REQUIRED WORK: Please transcribe the entries that follow exactly as they stand, skipping each picture.

━━━━━ GIVEN INFORMATION ━━━━━

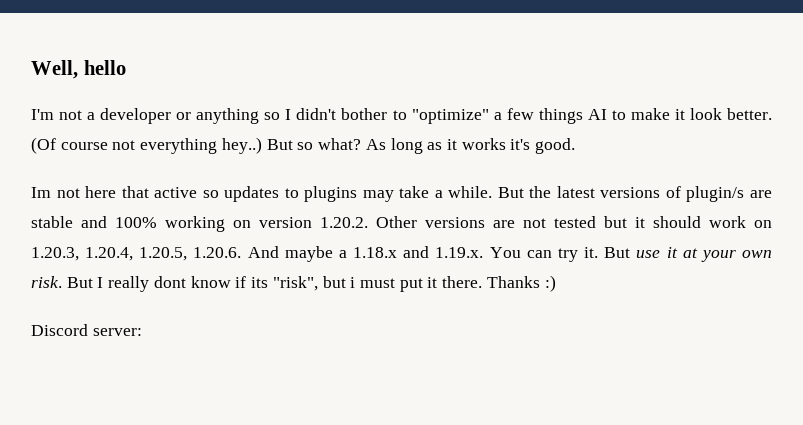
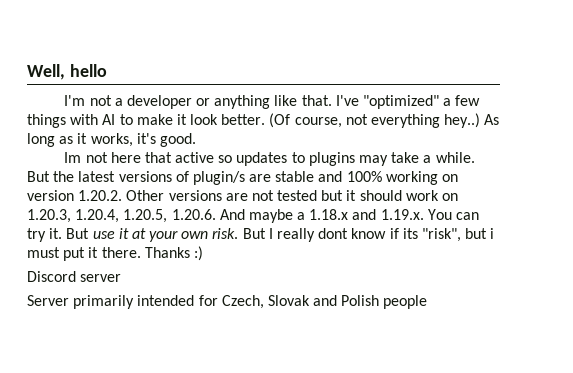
- I'm not a developer or anything so I didn't bother to "optimize" a few things AI to make it look better.
+ I'm not a developer or anything like that. I've "optimized" a few things with AI to make it look better.
- (Of course not everything hey..)
+ (Of course, not everything hey..)
- But so what?
- As long as it works it's good.
+ As long as it works, it's good.
- Discord server:
+ Discord server
+ Server primarily intended for Czech, Slovak and Polish people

━━━━━

YOUR RESPONSE:
- I'm not a developer or anything so I didn't bother to "optimize" a few things AI to make it look better.
+ I'm not a developer or anything like that. I've "optimized" a few things with AI to make it look better.
- (Of course not everything hey..)
+ (Of course, not everything hey..)
- But so what?
- As long as it works it's good.
+ As long as it works, it's good.
- Discord server:
+ Discord server
+ Server primarily intended for Czech, Slovak and Polish people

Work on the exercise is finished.